Robert Carpenter Spencer (1 December 1879 – 11 July 1931) was an American painter who received extensive recognition in his day. He was one of the Pennsylvania impressionists, but is better known for his paintings of the mills and working people of the Delaware River region than for landscapes. His work is held in numerous public collections.

Robert Carpenter Spencer was born on 1 December 1879 in Harvard, Nebraska, son of Solomon Hogue Spencer, a Swedenborgian clergyman and a distant descendant of the English noble Spencer family. His mother was Frances Strickler Spencer, daughter of a buggy manufacturer. His father left the church to teach for a few years while his two children were infants. He returned to the ministry in 1884. He co-founded, published and edited The New Christianity, a Swedenborgian journal. The family moved often.
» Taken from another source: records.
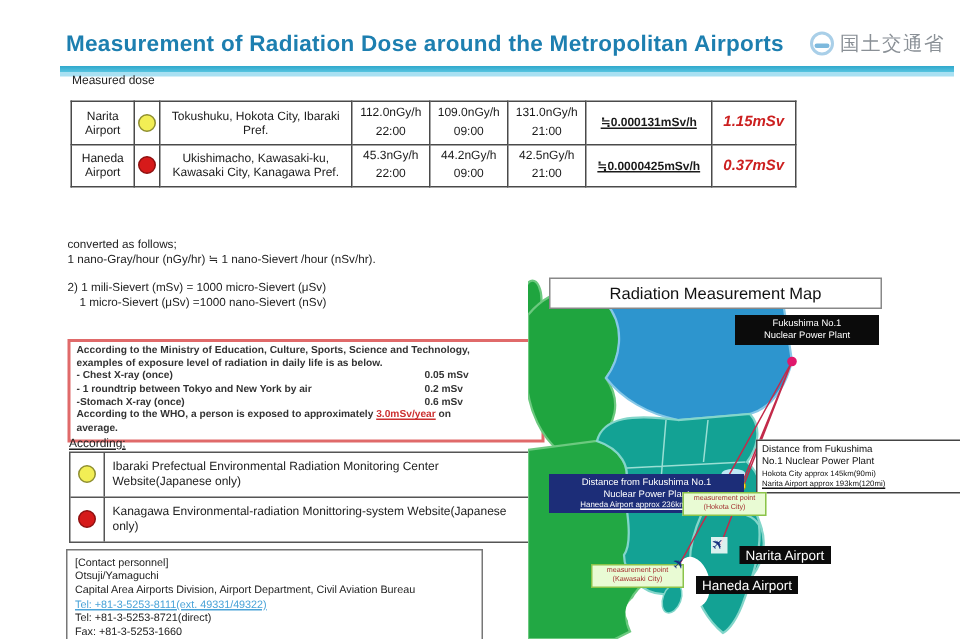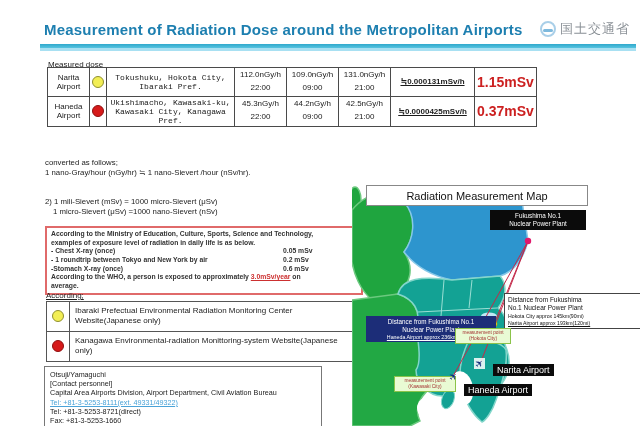--- a/index.html
+++ b/index.html
@@ -16,7 +16,7 @@
   .bar2{position:absolute;left:40px;top:48px;width:596px;height:3px;background:#a8e0f2;}
 
   
-  .md-label{position:absolute;left:48px;top:49px;font-size:8px;color:#222;margin-top:11px;}
+  .md-label{position:absolute;left:48px;top:49px;font-size:8px;color:#222;}
   table.dose{position:absolute;left:47px;top:67px;border-collapse:collapse;table-layout:fixed;}
   table.dose th,table.dose td{border:1px solid #4a4a4a;font-size:8px;padding:1px 2px;text-align:center;vertical-align:middle;}
   table.dose th{font-weight:700;}

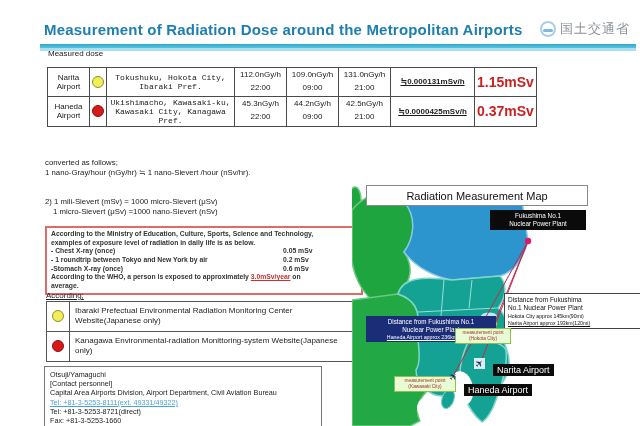--- a/index.html
+++ b/index.html
@@ -20,7 +20,7 @@
   table.dose{position:absolute;left:47px;top:67px;border-collapse:collapse;table-layout:fixed;}
   table.dose th,table.dose td{border:1px solid #4a4a4a;font-size:8px;padding:1px 2px;text-align:center;vertical-align:middle;}
   table.dose th{font-weight:700;}
-  td.loc{text-align:left;font-size:8px;font-family:Liberation Mono, monospace;}
+  td.loc{text-align:left;font-size:8px;}
   .hdr2{display:block;line-height:1.5;}
   .dot{display:inline-block;width:10px;height:10px;border-radius:50%;vertical-align:middle;}
   .dot-y{background:#f2ee55;border:1px solid #8f8f30;}

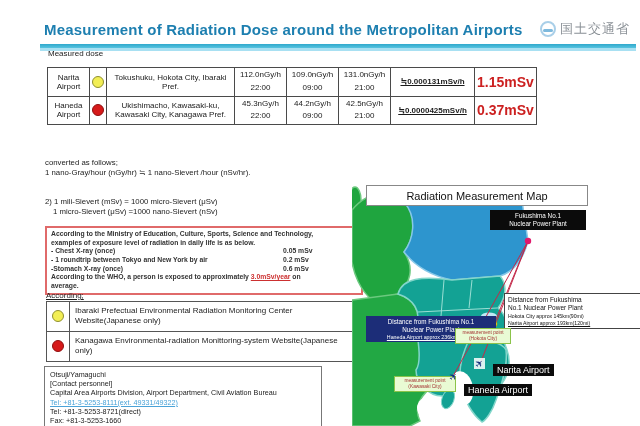--- a/index.html
+++ b/index.html
@@ -27,7 +27,7 @@
   .dot-r{background:#d61a1a;border:1px solid #8f1010;}
   .val2{display:block;line-height:1.6;}
   .conv{font-weight:700;text-decoration:underline;font-size:8px;}
-  .yearly{color:#cc2020;font-weight:700;font-size:14px;}
+  .yearly{color:#cc2020;font-weight:700;font-size:10px;font-style:italic;}
 
   
   .notes{position:absolute;left:45px;top:158px;width:312px;font-size:7.8px;line-height:1.32;color:#222;}

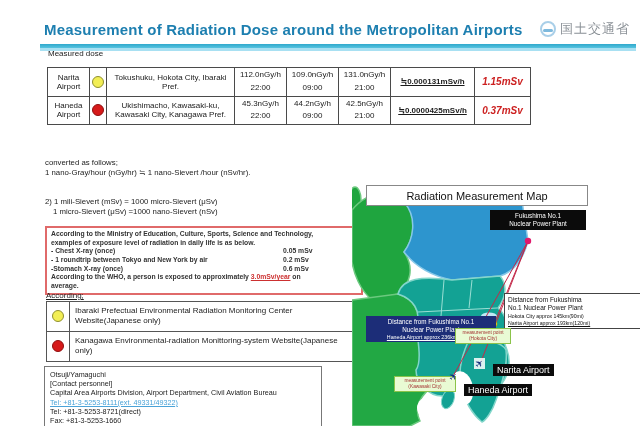--- a/index.html
+++ b/index.html
@@ -31,7 +31,7 @@
 
   
   .notes{position:absolute;left:45px;top:158px;width:312px;font-size:7.8px;line-height:1.32;color:#222;}
-  .notes .n2{margin-top:18px;}
+  .notes .n2{margin-top:8px;}
 
   
   .expo{position:absolute;left:45px;top:226px;width:306px;border:2px solid #e06a6a;padding:2px 4px;font-size:6.8px;font-weight:700;color:#333;line-height:1.28;}

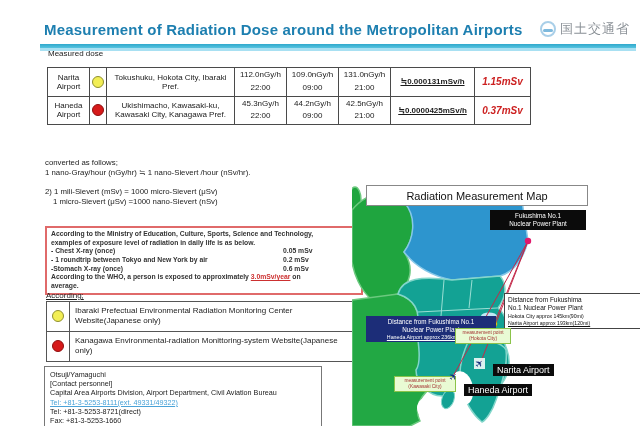--- a/index.html
+++ b/index.html
@@ -183,8 +183,8 @@
   </div>
 
   <div class="contact">
+    <div>[Contact personnel]</div>
     <div>Otsuji/Yamaguchi</div>
-    <div>[Contact personnel]</div>
     <div>Capital Area Airports Division, Airport Department, Civil Aviation Bureau</div>
     <div class="tel-link">Tel: +81-3-5253-8111(ext. 49331/49322)</div>
     <div>Tel: +81-3-5253-8721(direct)</div>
They lived in Illinois, Missouri, Pennsylvania, New York, Virginia and then Yonkers, New York, where Robert Spencer graduated from high school in 1899.

Spencer had planned to study medicine, but instead in 1899 began to study art at the National Academy of Design in New York City. He met and befriended the painter Charles Rosen while at the academy. From 1903 to 1905 he studied under William Merritt Chase at his New York School of Art, and probably studied under Robert Henri. He spent about a year working for a civil engineering company as a draftsman and surveyor. His father died in 1906.

In 1906 Spencer moved to the Bucks County area, where Charles Rosen had settled three years earlier. For the next few years he lived in various small towns on the Delaware River. These included Frenchtown, New Jersey and Point Pleasant, Pennsylvania. During this period he studied with Daniel Garber, who strongly influenced his style. For a few years Spencer and an artist friend Charles Frederic Ramsey lived in poverty in an extremely dilapidated old house called the Huffnagle Mansion. They paid a nominal rent of $2 per month. The house had peeling plaster and little in the way of heating. The lavatory was an outhouse. Spencer was very productive during this period, and won awards at the National Academy of Art and Design and the Art Club of Philadelphia.